Problem: Word for word, restate the lines of the listing below from the line with "солдат, мне тут" through the line with "html: <p>И в", and do not include the pictures.

Given records:
▬▬▬▬▬▬▬▬▬▬

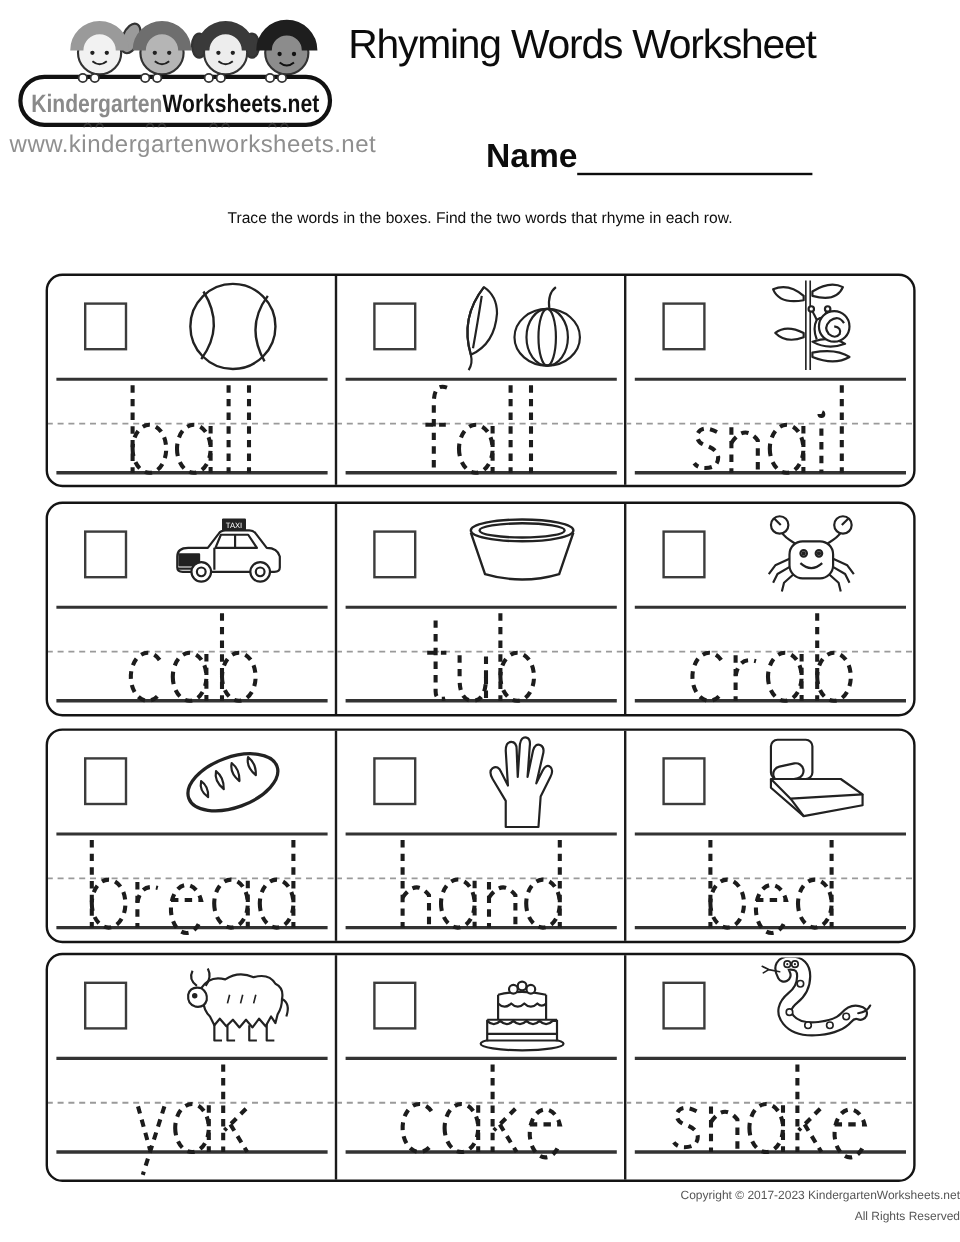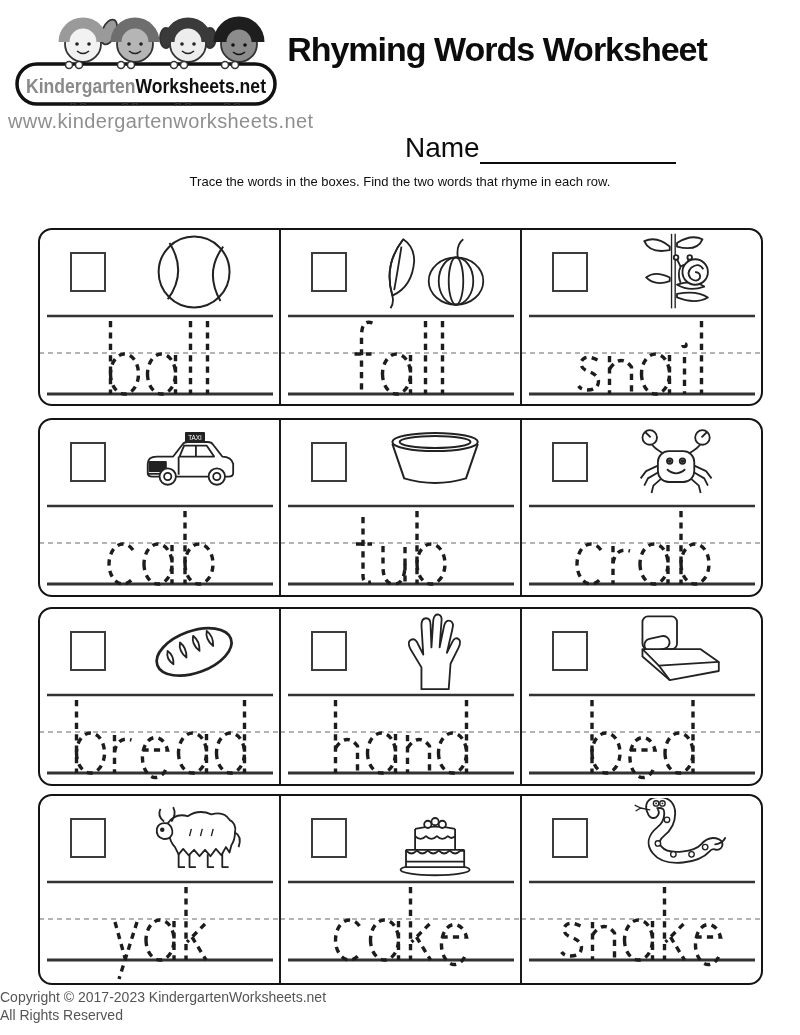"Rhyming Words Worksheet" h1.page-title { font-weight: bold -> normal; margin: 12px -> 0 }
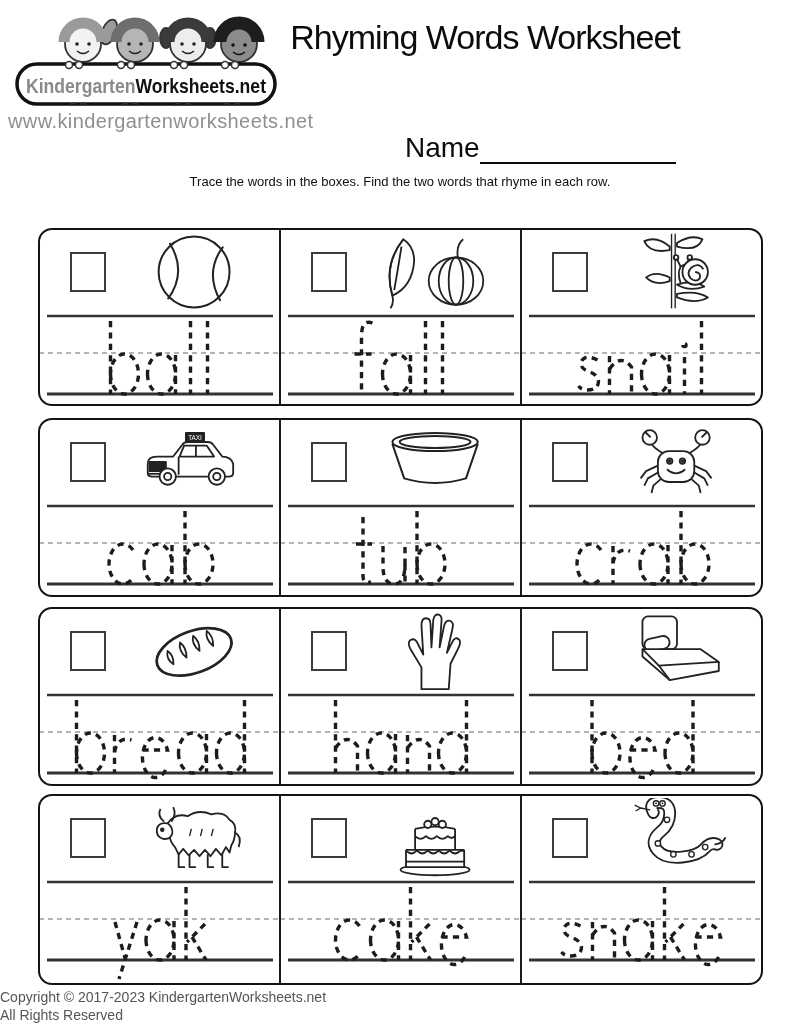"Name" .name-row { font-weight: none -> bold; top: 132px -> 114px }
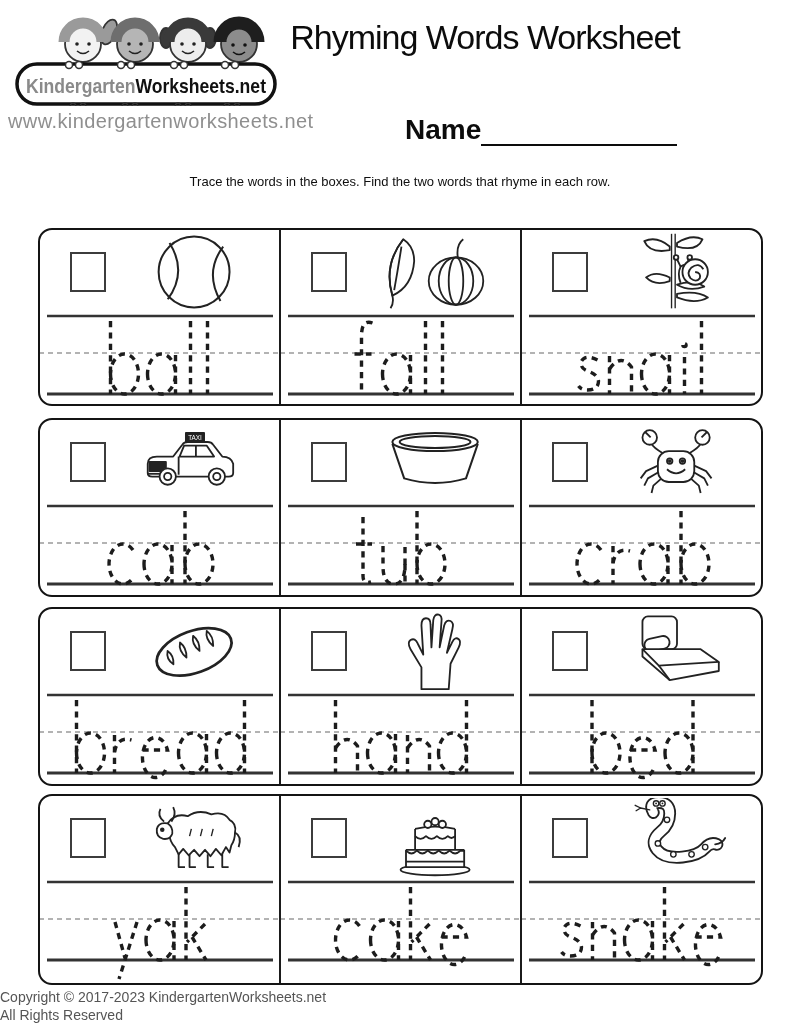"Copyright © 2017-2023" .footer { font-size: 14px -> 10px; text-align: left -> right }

▬▬▬▬▬▬▬▬▬▬

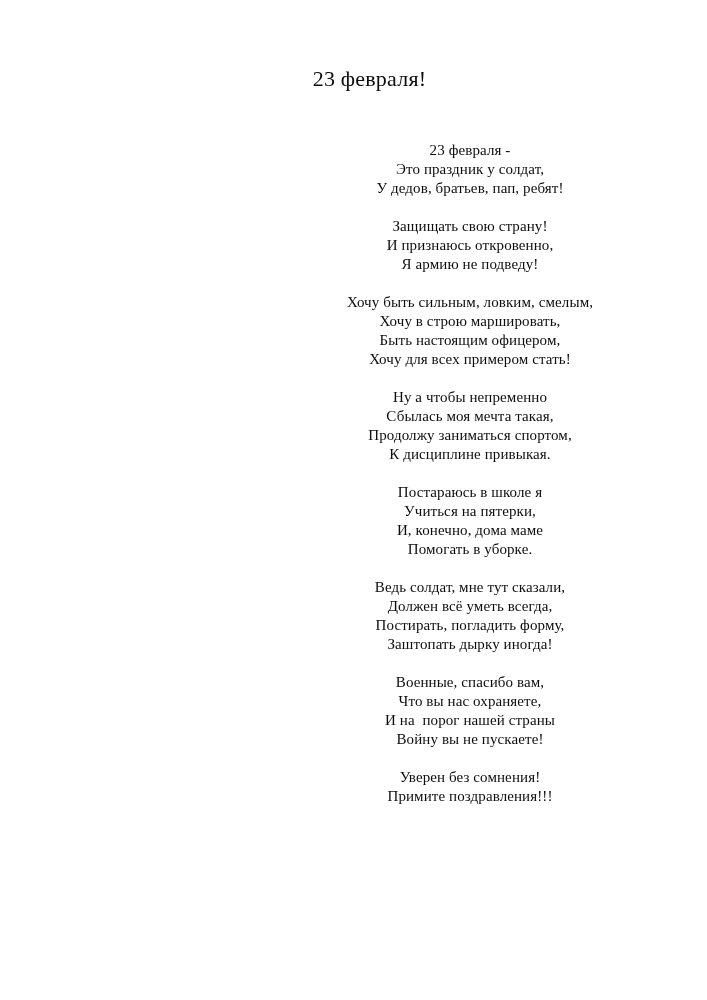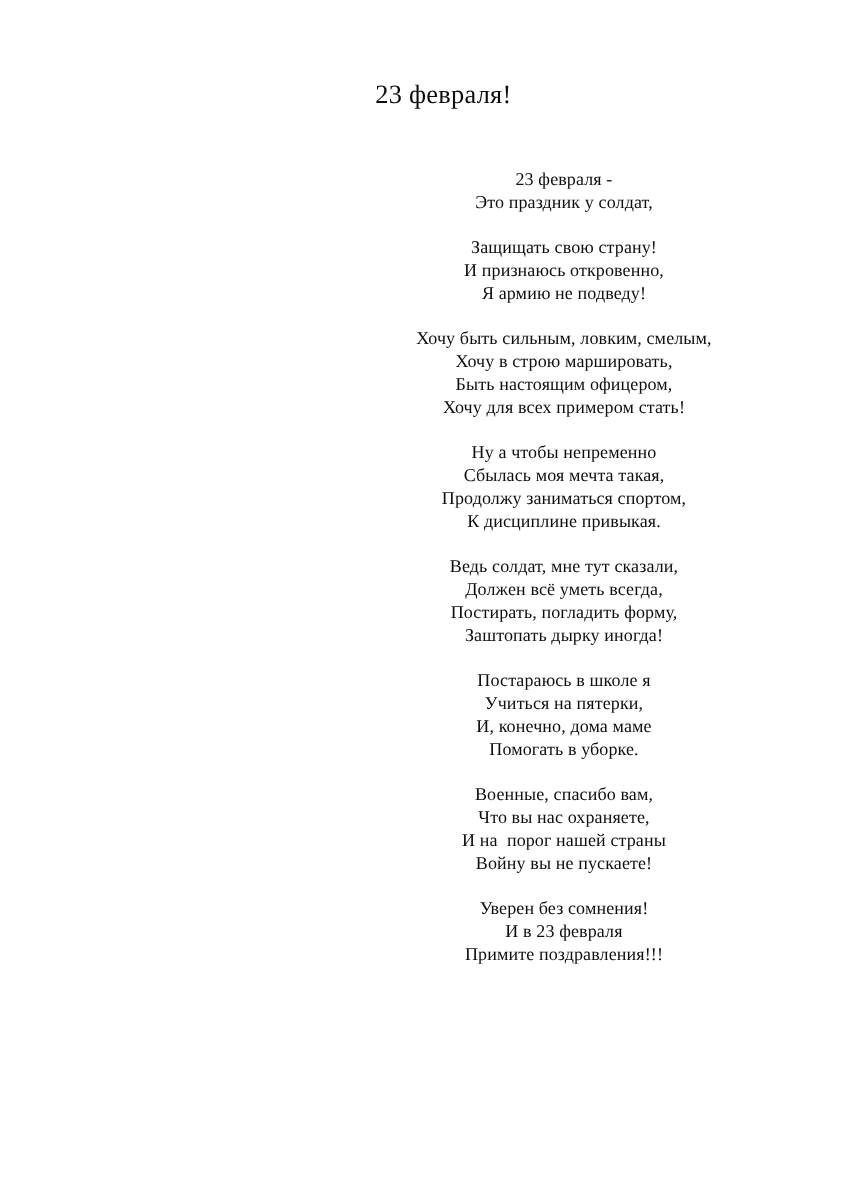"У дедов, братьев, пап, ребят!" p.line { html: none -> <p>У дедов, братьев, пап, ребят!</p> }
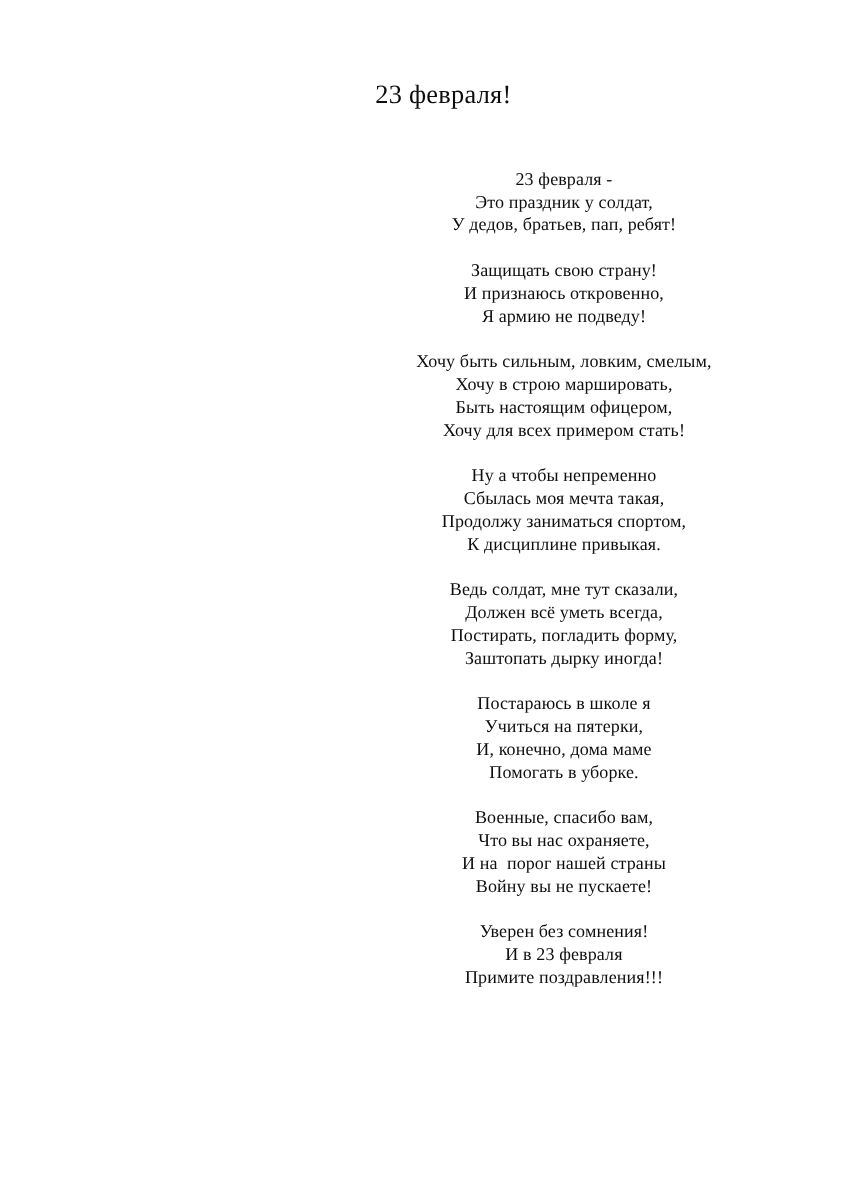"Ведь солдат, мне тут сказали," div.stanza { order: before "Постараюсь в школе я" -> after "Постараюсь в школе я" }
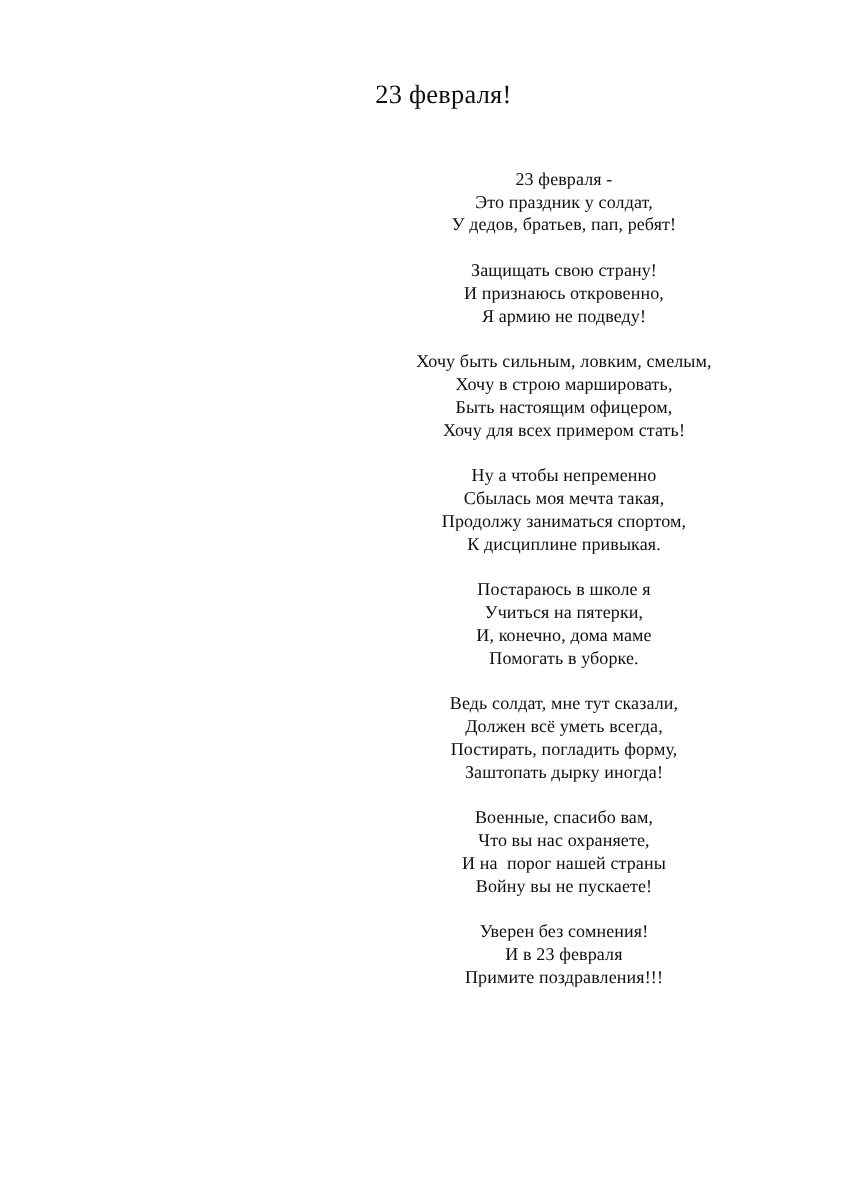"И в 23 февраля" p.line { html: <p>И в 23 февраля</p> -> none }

▬▬▬▬▬▬▬▬▬▬

Result of this task:
"Ведь солдат, мне тут сказали," div.stanza { order: before "Постараюсь в школе я" -> after "Постараюсь в школе я" }
"И в 23 февраля" p.line { html: <p>И в 23 февраля</p> -> none }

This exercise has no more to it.